He frowned and picked it up. He wasn’t expecting any mail from anyone. Then again, Hughes was having the time of his life sending Mustang every photo he had ever taken of Garcia. It was honestly getting out of hand. The letter itself was thin, probably not even containing more than a page. He turned it over.

“It’s not filled with poison,” Hawkeye said, walking back to her desk. “So quit stalling and open it up. You’re running behind on your paperwork.”

God, paperwork. Was there any torture anyone could design that was worse than paperwork?

“Trisha Elric, Resembool,” he muttered, reading the shaky, but still neat script of the return address. The actual address wasn’t technically for him, it was for the last person who had his position. Strange, he had been missing, presumed dead, for almost three years now. Some people thought Mustang himself had killed the man to get his position. Mustang let the rumors swirl. He was still in Ishval at the time, trying to survive and not blow his brains out because of the dread. He didn’t have time to think of assassinating his competition for a promotion.

Hawkeye’s eyes were boring into him. She was two seconds away from shooting him. Best not to test her.

He opened the letter and read it, his eyes widening slightly.

“Interesting,” he muttered. “Hawkeye!”

“Yes, sir?”

“Book me a ticket for Resembool. I’m leaving immediately.” He stood up from his chair, the men in the room all looking at each other confused.

“And what business do you have in Resembool?”

“The letter was meant for Lieutenant Colonel Hartford. I’m going to see if this woman knows anything about his disappearance.”

“Are you sure you’re not just trying to get out of work, sir?”

He pulled on his coat and grinned at her. “Now Hawkeye, you’ve known me for years. When have I ever tried to get out of work?”

Hawkeye didn’t answer. She didn’t have to; which made her all the more terrifying.

“It should be a relatively quick trip out east,” he said. “I doubt she knows everything, but if she can tell us anything new about Hartford, it would be horrible for me not to check.”

“Whatever you have to tell yourself, sir.”

Truthfully, he didn’t think this Trisha Elric knew anything about Hartford. Based on her letter it sounded like Hartford knew her husband, not her. He couldn’t deny he was curious, though. She sounded desperate, practically begging whichever recipient received the letter to come to Resembool immediately. He had never been, and a glance at the map on the wall showed it was a tiny town deep in sheep country. What connection could a regular-old sheep farmer’s wife have with the military?

He supposed that’s why he was heading there, to find out. And to get out of work. What was he supposed to do? Ignore a lead that could end with him finding the missing lieutenant colonel? Not a chance. Besides, he hadn’t had a vacation in years. Just one quick little trip to one small town and he’d be back.

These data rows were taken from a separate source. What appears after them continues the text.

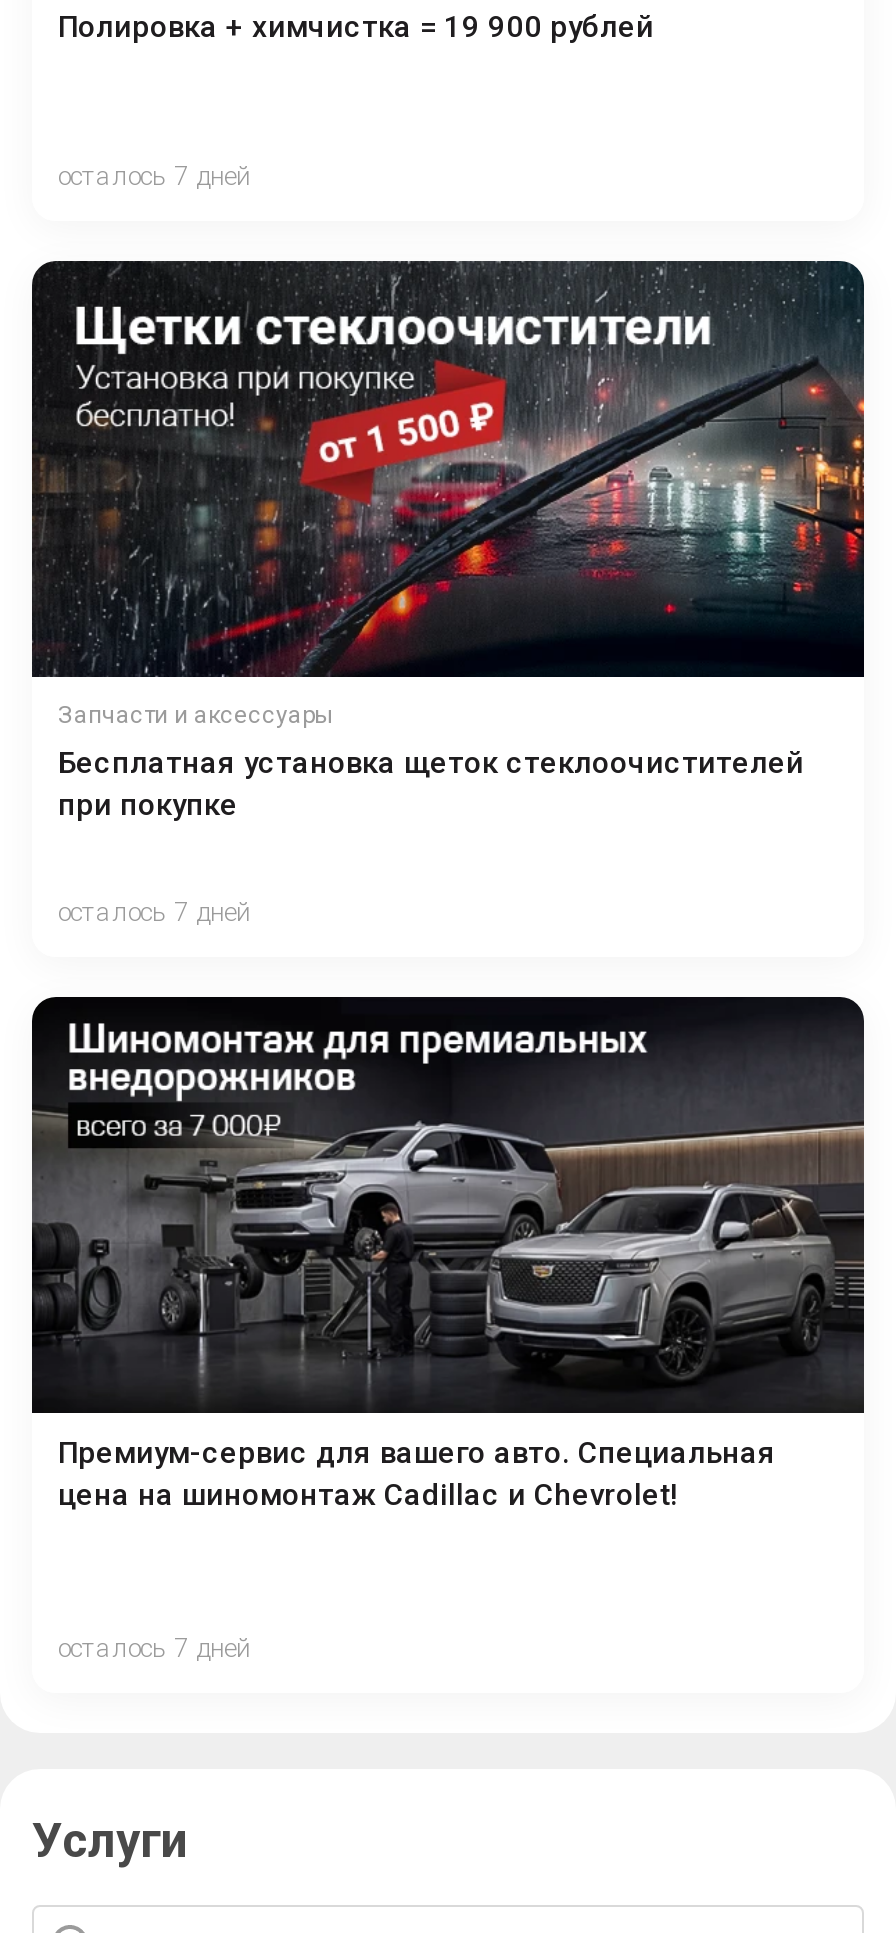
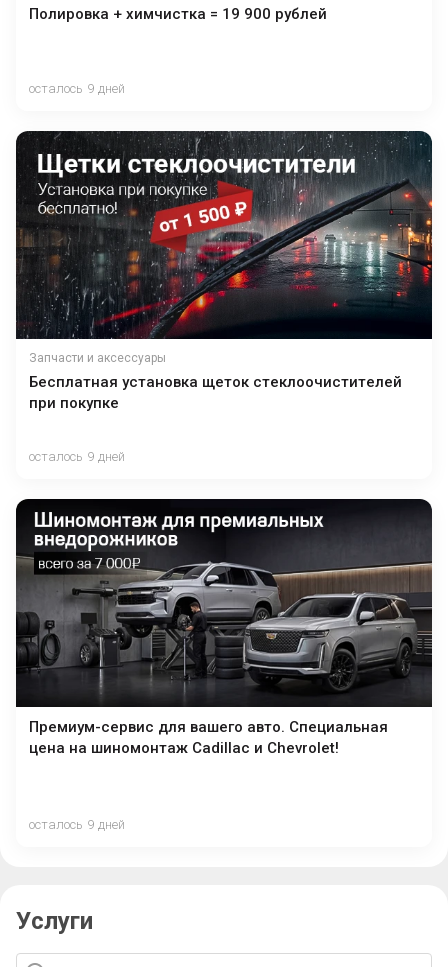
- осталось 7 дней
+ осталось 9 дней

- осталось 7 дней
+ осталось 9 дней

- осталось 7 дней
+ осталось 9 дней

To say the train stopped at Resembool would be a bit misleading. Technically, it stopped approximately four miles in between the eight nearest towns. And since this was a small town where people didn’t even own cars, this meant that Mustang was forced to walk to town, in the pouring rain. God, he hated the rain.

“There wasn’t even a cart for me to hire,” he said, shivering and pulling the coat tighter around himself to try and stave off the chill. “So much for a brief vacation.”

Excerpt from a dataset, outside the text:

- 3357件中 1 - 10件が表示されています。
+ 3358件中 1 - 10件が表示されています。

Thankfully, some helpful people at the station had put him on the right road, telling him to follow it, and eventually, he’d get to the main part of Resembool. Of course, calling it a road was very generous. He had seen hiking trails in the mountains that were better maintained than this thing. Deep ruts and grooves from repeated use caused puddles to form, soaking through Mustang’s boots and staining the bottom of his pants. More than once, he misjudged the depth of the pothole and ended up slipping and falling to the ground, covering himself in mud and wet grass. Not a very picture-perfect image of a soldier who was so terrifying, people told horror stories about him.

After about three hours of slipping, falling, getting soaked with mud and rain, he finally got to the town. Kind of. The stupid town was small enough that it probably couldn’t even legally be considered a town. What was the legal definition of a town? There had to be one. Otherwise, how did you know when a town became a city?

Thankfully, some farmers were still out, working the fields. He tightened his coat, hoping his uniform wasn’t visible to them. There was no telling how these people would react to the military. Most people didn’t like them. He couldn’t blame them. However, the letter was sent to the military, so this woman knew what she was getting into.

“Hello,” he called.

The farmers stopped what they were doing and eyed him suspiciously. Fair enough, there wasn’t much reason for a stranger to visit.

“I received a letter from Trisha Elric asking me to come. Do you know where she lives? There isn’t an address listed.”

The men’s faces dropped; suspicion being replaced with sadness.

“Yeah, she said she sent a few of them. Come on, I’ll take you to her.”

This didn’t bode well. Still, Mustang was here, he’d press onwards.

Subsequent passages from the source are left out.